• _ABOUT THIS EXERCISE_: For the data below, restate word for word only the lines from the line containing "(125, 264) none -> [88,707,198,722] Concourse" through the line containing "[414,77,468,88] HEG-(3G) ->", both ends included.

• _SOURCE MATERIAL_:
────────────────

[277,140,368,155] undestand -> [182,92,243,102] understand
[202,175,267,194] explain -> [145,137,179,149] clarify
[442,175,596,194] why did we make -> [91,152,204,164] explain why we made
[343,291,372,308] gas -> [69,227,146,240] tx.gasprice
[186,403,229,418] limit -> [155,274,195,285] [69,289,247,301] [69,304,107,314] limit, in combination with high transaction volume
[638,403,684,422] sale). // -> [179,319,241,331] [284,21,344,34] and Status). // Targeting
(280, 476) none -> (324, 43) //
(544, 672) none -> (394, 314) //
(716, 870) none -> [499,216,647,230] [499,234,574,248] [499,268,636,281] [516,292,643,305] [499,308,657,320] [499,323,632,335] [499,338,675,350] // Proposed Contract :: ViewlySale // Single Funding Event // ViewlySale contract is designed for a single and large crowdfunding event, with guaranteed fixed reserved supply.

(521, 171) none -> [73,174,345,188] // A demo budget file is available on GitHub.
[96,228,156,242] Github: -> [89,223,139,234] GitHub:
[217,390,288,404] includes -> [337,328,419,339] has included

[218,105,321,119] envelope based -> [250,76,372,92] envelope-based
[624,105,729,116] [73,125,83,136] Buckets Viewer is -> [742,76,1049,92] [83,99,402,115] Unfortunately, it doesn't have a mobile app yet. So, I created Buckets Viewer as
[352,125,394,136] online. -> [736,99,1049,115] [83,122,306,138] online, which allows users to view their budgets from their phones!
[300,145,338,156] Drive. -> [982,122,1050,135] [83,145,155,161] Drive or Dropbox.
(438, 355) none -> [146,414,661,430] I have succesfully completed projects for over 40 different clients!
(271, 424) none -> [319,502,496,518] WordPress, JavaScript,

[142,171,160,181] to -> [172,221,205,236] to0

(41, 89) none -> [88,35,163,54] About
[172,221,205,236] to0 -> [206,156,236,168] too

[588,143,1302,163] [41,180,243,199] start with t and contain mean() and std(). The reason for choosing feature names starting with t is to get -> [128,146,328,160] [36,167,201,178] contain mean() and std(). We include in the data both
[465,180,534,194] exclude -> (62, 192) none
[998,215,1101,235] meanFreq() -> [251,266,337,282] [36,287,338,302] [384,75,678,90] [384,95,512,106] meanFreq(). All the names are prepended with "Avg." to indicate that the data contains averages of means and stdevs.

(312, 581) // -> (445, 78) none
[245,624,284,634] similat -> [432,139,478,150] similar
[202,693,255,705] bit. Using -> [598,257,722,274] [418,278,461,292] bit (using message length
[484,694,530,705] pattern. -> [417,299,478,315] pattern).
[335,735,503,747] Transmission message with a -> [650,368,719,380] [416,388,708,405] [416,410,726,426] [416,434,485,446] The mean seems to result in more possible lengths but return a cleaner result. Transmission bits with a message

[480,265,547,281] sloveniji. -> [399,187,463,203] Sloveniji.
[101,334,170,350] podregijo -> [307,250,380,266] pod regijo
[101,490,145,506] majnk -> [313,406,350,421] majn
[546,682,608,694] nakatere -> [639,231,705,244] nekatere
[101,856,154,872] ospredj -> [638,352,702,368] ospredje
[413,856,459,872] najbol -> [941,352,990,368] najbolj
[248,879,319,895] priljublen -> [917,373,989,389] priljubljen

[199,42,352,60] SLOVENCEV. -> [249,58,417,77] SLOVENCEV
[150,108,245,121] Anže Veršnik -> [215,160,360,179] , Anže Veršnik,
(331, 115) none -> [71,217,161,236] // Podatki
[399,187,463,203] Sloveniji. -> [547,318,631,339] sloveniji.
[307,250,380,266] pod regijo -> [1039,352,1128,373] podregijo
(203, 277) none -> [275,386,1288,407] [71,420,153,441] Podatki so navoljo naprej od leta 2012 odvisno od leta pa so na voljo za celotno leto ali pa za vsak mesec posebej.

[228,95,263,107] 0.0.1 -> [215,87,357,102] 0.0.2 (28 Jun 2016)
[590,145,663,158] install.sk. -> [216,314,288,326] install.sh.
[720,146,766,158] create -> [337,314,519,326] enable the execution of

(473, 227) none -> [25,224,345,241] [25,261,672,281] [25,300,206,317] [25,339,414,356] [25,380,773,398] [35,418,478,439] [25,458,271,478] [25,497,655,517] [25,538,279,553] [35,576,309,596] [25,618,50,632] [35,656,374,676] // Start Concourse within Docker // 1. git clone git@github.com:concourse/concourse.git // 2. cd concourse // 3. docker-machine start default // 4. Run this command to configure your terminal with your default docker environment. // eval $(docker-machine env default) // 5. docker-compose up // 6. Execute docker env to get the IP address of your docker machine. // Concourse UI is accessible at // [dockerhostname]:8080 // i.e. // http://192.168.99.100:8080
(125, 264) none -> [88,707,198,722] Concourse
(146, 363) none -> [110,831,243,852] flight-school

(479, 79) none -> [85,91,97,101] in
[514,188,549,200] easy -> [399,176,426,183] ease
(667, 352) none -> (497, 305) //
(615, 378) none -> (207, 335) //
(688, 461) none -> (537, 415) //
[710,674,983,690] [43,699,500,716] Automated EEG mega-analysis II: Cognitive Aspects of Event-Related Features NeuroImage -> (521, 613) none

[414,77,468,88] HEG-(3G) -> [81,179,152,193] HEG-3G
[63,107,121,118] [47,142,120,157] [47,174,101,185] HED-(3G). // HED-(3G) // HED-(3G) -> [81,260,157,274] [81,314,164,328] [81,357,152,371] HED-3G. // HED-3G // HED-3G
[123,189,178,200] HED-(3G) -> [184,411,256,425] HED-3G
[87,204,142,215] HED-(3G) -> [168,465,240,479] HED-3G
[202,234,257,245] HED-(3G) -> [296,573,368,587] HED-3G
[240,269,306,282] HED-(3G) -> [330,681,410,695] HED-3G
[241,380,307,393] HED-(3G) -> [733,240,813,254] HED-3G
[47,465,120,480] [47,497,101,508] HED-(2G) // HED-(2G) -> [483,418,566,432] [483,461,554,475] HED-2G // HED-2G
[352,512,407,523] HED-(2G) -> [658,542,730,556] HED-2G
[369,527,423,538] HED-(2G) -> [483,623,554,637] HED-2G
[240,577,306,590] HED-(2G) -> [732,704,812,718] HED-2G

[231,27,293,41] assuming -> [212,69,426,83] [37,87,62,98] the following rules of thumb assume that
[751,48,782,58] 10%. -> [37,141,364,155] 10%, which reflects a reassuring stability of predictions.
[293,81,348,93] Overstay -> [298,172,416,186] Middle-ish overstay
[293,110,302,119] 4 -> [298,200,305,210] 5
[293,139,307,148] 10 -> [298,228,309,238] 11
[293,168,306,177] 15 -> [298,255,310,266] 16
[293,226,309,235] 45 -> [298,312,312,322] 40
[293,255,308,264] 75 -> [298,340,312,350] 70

────────────────

• _SOLUTION_:
(125, 264) none -> [88,707,198,722] Concourse
(146, 363) none -> [110,831,243,852] flight-school

(479, 79) none -> [85,91,97,101] in
[514,188,549,200] easy -> [399,176,426,183] ease
(667, 352) none -> (497, 305) //
(615, 378) none -> (207, 335) //
(688, 461) none -> (537, 415) //
[710,674,983,690] [43,699,500,716] Automated EEG mega-analysis II: Cognitive Aspects of Event-Related Features NeuroImage -> (521, 613) none

[414,77,468,88] HEG-(3G) -> [81,179,152,193] HEG-3G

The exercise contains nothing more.